Étude #11 : Lawlor DA, Smith GD, et Ebrahim S. Hyperinsulinaemia et plus grand risque de cancer du sein : les résultats du coeur et de la santé des femmes britanniques étudient. Le Cancer cause le contrôle. 2004;15(3):267-75.

  • Objectif : Pour évaluer l'association entre les niveaux d'insuline et le cancer du sein de jeûne.
  • Participants : 3.868 femmes âgées 60-79 ans.
  • Il y avait une tendance vers un niveau de jeûne plus élevé de glucose sanguin chez les femmes avec le cancer du sein (109,73 mg/dl) contre ceux sans cancer du sein (106,13 mg/dl).
  • L'état d'auteurs dans la discussion : « … bien que quelques évaluations aient été imprécises, le glucose de jeûne, le score de HOMA [une mesure de résistance à l'insuline], le diabète et la glycosurie ou le diabète gestational ont été également franchement associés au risque de cancer du sein, suggérant cette exposition précédente aux niveaux de circulation élevés d'insuline, aussi bien que l'exposition contemporaine, est liée au plus grand risque de cancer du sein. Il y avait une association linéaire positive à travers la distribution de l'insuline et du diabète de jeûne avec le cancer du sein. »

La note de rédacteur : L'incidence de cancer du sein a augmenté avec le contrôle glycémique pauvre, probablement hauts niveaux de l'insuline et du syndrome de résistance à l'insuline.

Étude #12 : Osaki Y, Taniguchi S, Tahara A, et autres syndrome et incidence métaboliques de foie et des cancers du sein au Japon. Cancer Epidemiol. 2012;36(2):141-7.

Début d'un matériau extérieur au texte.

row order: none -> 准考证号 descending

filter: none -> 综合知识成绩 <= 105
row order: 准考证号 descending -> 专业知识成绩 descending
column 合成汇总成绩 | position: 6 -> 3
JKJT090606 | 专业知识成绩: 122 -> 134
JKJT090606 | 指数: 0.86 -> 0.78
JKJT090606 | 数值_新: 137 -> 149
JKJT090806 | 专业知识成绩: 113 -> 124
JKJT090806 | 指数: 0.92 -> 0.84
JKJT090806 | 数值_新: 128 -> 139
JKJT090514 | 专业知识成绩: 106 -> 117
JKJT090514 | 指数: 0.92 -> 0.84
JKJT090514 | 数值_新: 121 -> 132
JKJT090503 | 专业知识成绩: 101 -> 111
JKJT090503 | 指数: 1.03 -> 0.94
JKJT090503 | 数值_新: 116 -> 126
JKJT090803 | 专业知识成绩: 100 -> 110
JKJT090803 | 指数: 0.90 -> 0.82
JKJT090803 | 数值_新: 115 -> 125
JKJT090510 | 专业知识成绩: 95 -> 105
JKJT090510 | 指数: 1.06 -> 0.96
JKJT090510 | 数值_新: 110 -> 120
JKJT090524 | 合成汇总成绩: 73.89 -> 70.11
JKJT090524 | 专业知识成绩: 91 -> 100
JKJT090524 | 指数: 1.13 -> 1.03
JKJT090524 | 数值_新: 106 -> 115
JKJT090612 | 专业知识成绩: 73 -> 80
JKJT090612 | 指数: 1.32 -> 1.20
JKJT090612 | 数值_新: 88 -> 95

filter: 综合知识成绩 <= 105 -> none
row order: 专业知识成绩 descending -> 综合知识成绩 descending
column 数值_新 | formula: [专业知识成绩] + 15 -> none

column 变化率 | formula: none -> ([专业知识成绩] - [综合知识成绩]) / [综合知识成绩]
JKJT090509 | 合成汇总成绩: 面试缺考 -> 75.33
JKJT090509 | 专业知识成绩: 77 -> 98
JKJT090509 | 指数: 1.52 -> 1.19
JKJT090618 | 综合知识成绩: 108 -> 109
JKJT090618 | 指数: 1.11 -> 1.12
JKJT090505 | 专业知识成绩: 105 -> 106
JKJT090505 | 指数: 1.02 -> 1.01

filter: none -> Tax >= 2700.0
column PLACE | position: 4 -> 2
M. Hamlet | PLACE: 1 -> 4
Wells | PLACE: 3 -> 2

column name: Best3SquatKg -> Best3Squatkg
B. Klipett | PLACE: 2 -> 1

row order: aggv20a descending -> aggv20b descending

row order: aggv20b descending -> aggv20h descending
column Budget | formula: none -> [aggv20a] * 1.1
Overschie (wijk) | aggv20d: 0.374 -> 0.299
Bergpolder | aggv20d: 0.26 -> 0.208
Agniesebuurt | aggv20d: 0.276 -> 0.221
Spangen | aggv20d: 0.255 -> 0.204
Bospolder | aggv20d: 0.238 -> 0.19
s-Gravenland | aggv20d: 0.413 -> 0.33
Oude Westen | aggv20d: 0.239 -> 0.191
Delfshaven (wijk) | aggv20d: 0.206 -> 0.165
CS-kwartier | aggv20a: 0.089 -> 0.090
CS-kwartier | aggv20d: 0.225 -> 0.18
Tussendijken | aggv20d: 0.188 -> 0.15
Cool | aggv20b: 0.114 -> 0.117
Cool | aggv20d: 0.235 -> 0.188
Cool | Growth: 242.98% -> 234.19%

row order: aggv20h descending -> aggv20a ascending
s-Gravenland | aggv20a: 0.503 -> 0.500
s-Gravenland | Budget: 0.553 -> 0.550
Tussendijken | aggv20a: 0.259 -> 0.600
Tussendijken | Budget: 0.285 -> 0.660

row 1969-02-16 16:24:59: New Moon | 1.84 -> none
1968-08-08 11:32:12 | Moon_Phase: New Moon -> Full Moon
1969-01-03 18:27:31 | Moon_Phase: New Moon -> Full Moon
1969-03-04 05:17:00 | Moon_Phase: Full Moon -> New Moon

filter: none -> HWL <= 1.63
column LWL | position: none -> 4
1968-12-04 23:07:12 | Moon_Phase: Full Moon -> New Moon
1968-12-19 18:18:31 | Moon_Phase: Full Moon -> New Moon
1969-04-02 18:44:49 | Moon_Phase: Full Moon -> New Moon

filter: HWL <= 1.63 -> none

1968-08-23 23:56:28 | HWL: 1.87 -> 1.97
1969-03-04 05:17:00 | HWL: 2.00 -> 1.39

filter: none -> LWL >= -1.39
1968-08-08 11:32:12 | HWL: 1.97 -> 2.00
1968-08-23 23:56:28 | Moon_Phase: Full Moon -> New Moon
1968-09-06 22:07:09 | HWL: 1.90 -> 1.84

  • A évalué les relations entre la présence du syndrome métabolique et l'incidence du cancer dans la population japonaise générale. C'était une étude de cohorte rétrospective parmi 8.329 mâles et 15.386 femelles entre 1992 et 2000.
  • Un niveau élevé de glucose, plutôt que le syndrome métabolique, était le facteur associé par pente de fi de signi pour le développement global de cancer et de cancer de foie, tandis que le syndrome métabolique était un facteur associé par pente de fi de signi pour le cancer du sein, même après l'ajustement à d'autres composants.
  • Le cancer du sein n'a pas été associé aux niveaux élevés de glucose.

La note de rédacteur : L'étude a trouvé un cancer du sein plus élevé chez les femmes avec le syndrome métabolique, une incidence globale plus élevée de cancer liée à un glucose de jeûne plus supérieur, mais une incidence plus limitée de cancer du sein liée à un glucose plus supérieur, probablement indicatif du cancer du sein empêchant des effets de metformin prescrits à ceux à du plus haut glucose de jeûne.